"Mama, du fehlst."- Schichten des Abschieds nach einem Verlust
Eintrag vom 27. Dezember 2020
Heute ist der Geburtstag meiner Mama. Sie wäre heute 65 Jahre alt geworden, vor 14 Jahren ist sie gestorben.
Auf Seelenebene ist der Zeitpunkt immer der Richtige, auf menschlicher Ebene ist er es nicht. Es war zu früh.
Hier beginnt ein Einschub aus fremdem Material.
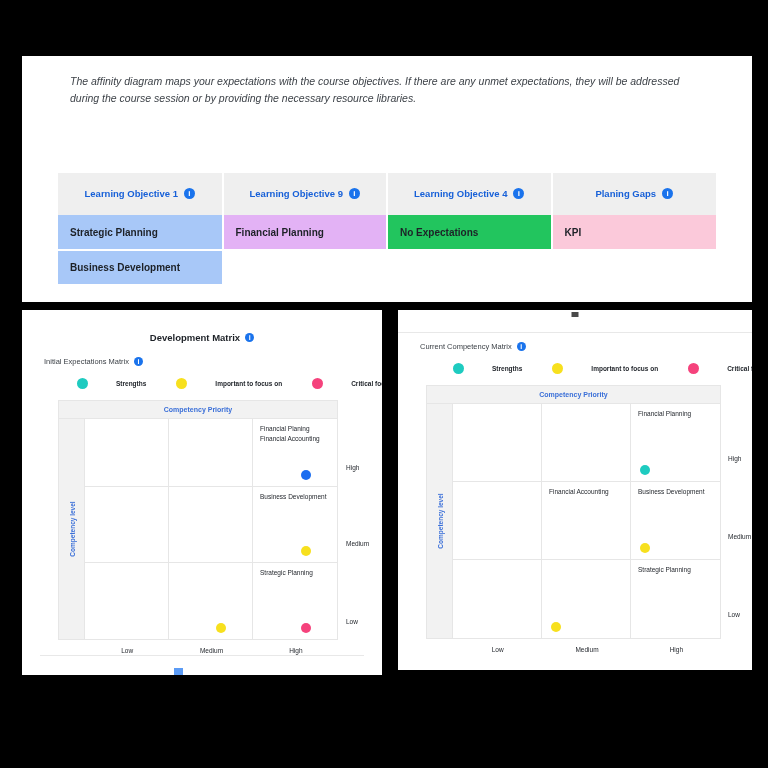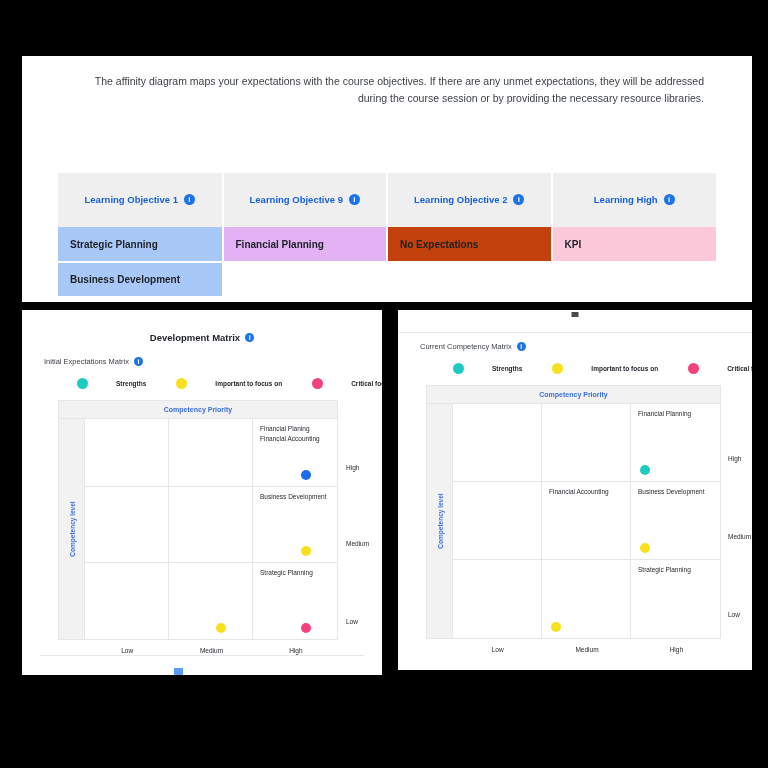--- a/index.html
+++ b/index.html
@@ -27,10 +27,11 @@
   }
   .affinity-desc {
     margin: 17px 48px 0 48px;
-    text-align: right;
+    text-align: left;
     font-size: 10.5px;
     line-height: 17px;
     color: #3d4248;
+    font-style: italic;
   }
 
   .aff-table {

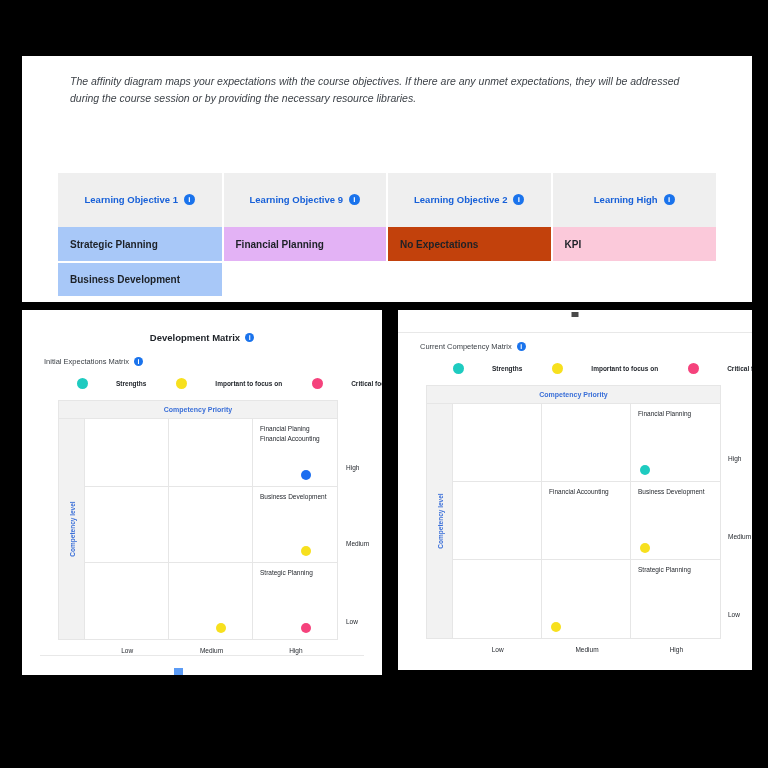--- a/index.html
+++ b/index.html
@@ -43,7 +43,7 @@
   }
   .aff-table th {
     background: #efefef;
-    height: 54px;
+    height: 42px;
     font-size: 9.5px;
     font-weight: bold;
     color: #1760d8;

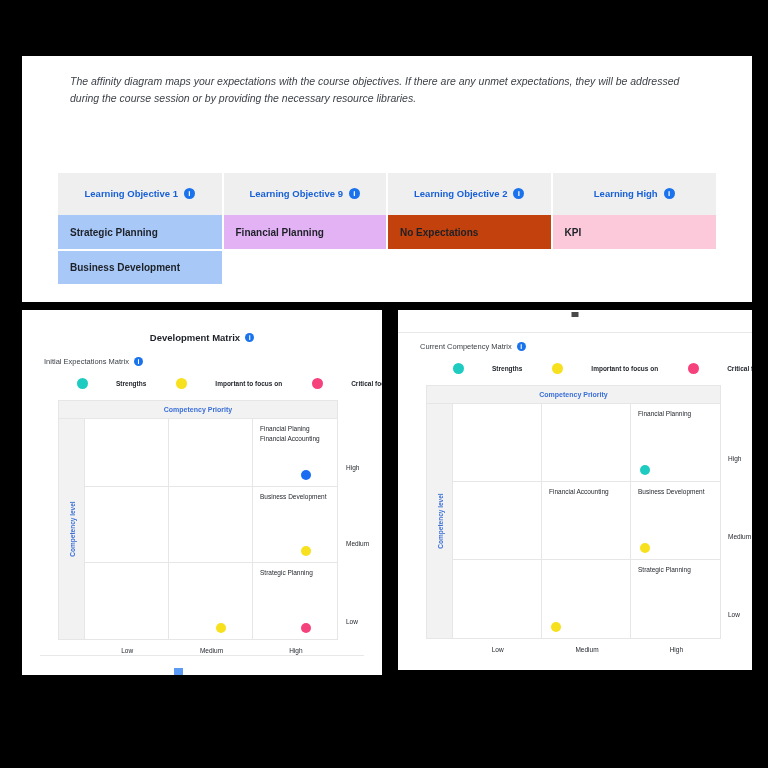--- a/index.html
+++ b/index.html
@@ -224,7 +224,7 @@
         <tr>
           <th><span>Learning Objective 1</span><i class="info-icon">i</i></th>
           <th><span>Learning Objective 9</span><i class="info-icon">i</i></th>
-          <th><span>Learning Objective 2</span><i class="info-icon">i</i></th>
+          <th><span>Learning Objective 4</span><i class="info-icon">i</i></th>
           <th><span>Learning High</span><i class="info-icon">i</i></th>
         </tr>
       </thead>

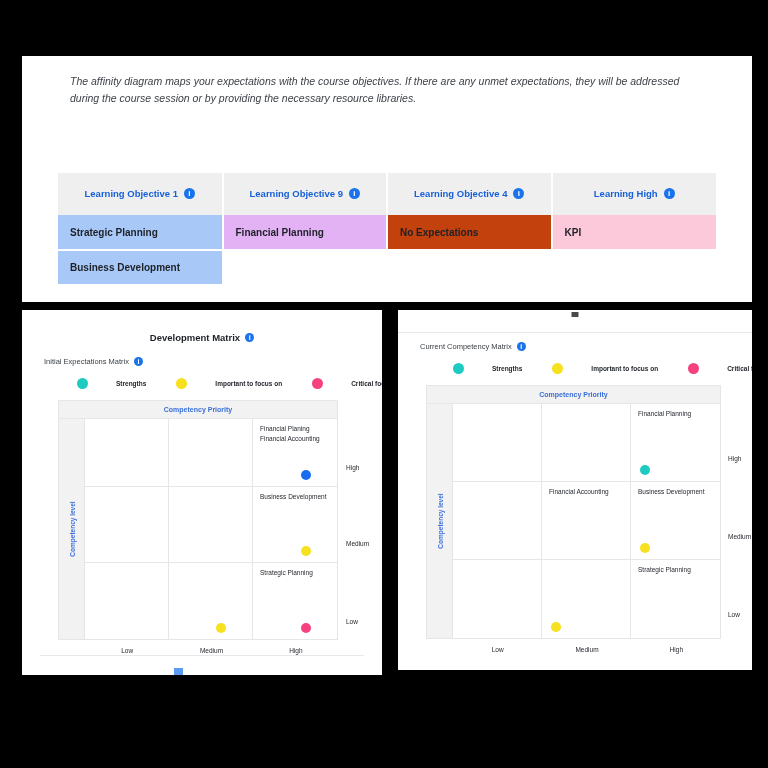--- a/index.html
+++ b/index.html
@@ -225,7 +225,7 @@
           <th><span>Learning Objective 1</span><i class="info-icon">i</i></th>
           <th><span>Learning Objective 9</span><i class="info-icon">i</i></th>
           <th><span>Learning Objective 4</span><i class="info-icon">i</i></th>
-          <th><span>Learning High</span><i class="info-icon">i</i></th>
+          <th><span>Planing Gaps</span><i class="info-icon">i</i></th>
         </tr>
       </thead>
       <tbody>

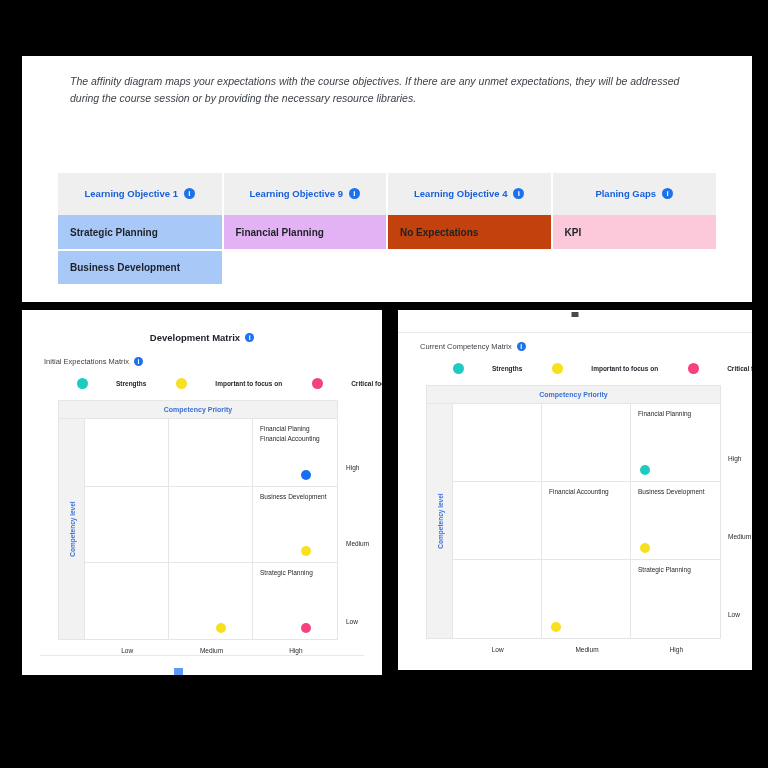--- a/index.html
+++ b/index.html
@@ -67,7 +67,7 @@
   .aff-table td:last-child { border-right: none; }
   td.c-blue   { background: #a8c8f8; }
   td.c-violet { background: #e3b2f5; }
-  td.c-mint   { background: #c2410c; }
+  td.c-mint   { background: #22c55e; }
   td.c-pink   { background: #fbc9da; }
   td.c-empty  { background: #ffffff; }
Es war für mich zu früh, weil ich meine Mama mit 16 noch gebraucht hätte.Weil es zu früh war, um selbstständig zu werden, um erwachsen zu sein und ich nicht wusste, was ich mit diesem unfassbar traurigen und verzweifelten Kind in mir anfangen sollte.
Es war zu früh für uns, weil unsere Bindung so tief, innig und liebevoll war, dass es so schön gewesen wäre, sie noch länger zu leben. So schön und heilsam.
Und doch war es so. Es war ihr Schicksal so früh zu gehen, nach so langer Krankheit, nach so langer Zeit mit einem halben Fuß im Tod und doch am Leben hängend.
Es ist mein Schicksal, so viele viele Jahre mit der Angst des Verlusts, mit dem Geschmack der Krankheit in der Luft, mit der Wut, der Ohnmacht und dem Betteln zu Gott, er solle doch bitte meine Mama gesund machen, gelebt zu haben.
Ich habe früh viel getragen und war mir dessen bewusst und manchmal fühlt es sich an, als dürfe ich jetzt wieder jung werden. Als würde alles in mir nach Leichtigkeit, nach Freude, nach Genuss und Schönheit streben, weil es so lange so fern war., und ich genieße es so sehr, wie immer mehr davon in mein Leben fließt.
Es befriedet mich, der Gedanke, dass wir alle unser Schicksal haben. Es befriedet mich auch, zu wissen, dass ich das für meine Mama nicht mittragen muss.
Und gleichzeitig bin ich heute traurig.
Ich spüre Traurigkeit für das Kind, das ich war und dann für die 16-jährige, die ich war, die vor Verzweiflung fast umgekippt ist und doch so hervorragend funktioniert hat.
Ich bin traurig darum, weil sie mir auch heute als Frau fehlt und die innige Beziehung, die wir teilten.
Und spüre Trauer, um den Weg, den ich gehen musste. Die viele Verlorenheit, die hunderte Stunden von Therapie, von Energieheilung, Reflexion und das Wissen darum, dass ich das Lieben, das Vertrauen, das in-mir-sicher-sein so vollkommen neu lernen muss…
… und darf. Denn gleichzeitig hat mich auch dieses „Schicksal“, diese Erfahrung zu meiner Berufung geführt.
Hat mich dieser Weg gelehrt, was es heißt, Schritte zurück in das Innere Zuhause zu gehen, wie steinig das ist, wie schön und welch großartiger Boden, die Spiritualität dabei gibt.
Ich kenne die Tiefen von tiefstem Schmerz und ich kenne die Ekstase von höchster Freude und all das dazwischen. Ich gebe nichts weiter, was ich nicht zutiefst erfahren und verstanden habe. Das macht mein Tun so wahrhaftig und ich spüre wie mich das mit Stolz erfüllt.
Meine Mama war sehr stolz auf mich und ich habe mich so oft nach diesem Blick verzerrt und an den falschen Orten danach gesucht. Heute darf ich ihn mir selbst geben- so wie auch du.
Auch, wenn deine Mama noch lebt, so weiß ich, dass sich etwas in dir möglicherweise auch nach dem Gefühl von Liebe, von Geborgenheit, von Sicherheit, von gehalten-sein, von Anerkennung, von gesehen-sein verzerrt. Einfach, weil sie es dir nicht geben konnte, weil ihr die Ressourcen dafür fehlten, weil sie selbst so verletzt war.
Und heute morgen, beim Tanzen, kam diese Botschaft durch mich, und, wenn du magst, dann nimm all das für dich mit, was du gerade brauchst und lass es in dich einsinken:
„Ich möchte, dass Du glücklich bist.
Du bist eine wunderbare junge Frau.
Ich bin so unendlich stolz auf dich.
Du hast Zeit. Du musst gar nichts.
Du darfst deinen Weg gehen, so wie du ihn für dich gehen möchtest.
Meine Liebe für dich ist unermesslich groß.“
Damit beende ich diesen Text. Danke für deine Präsenz.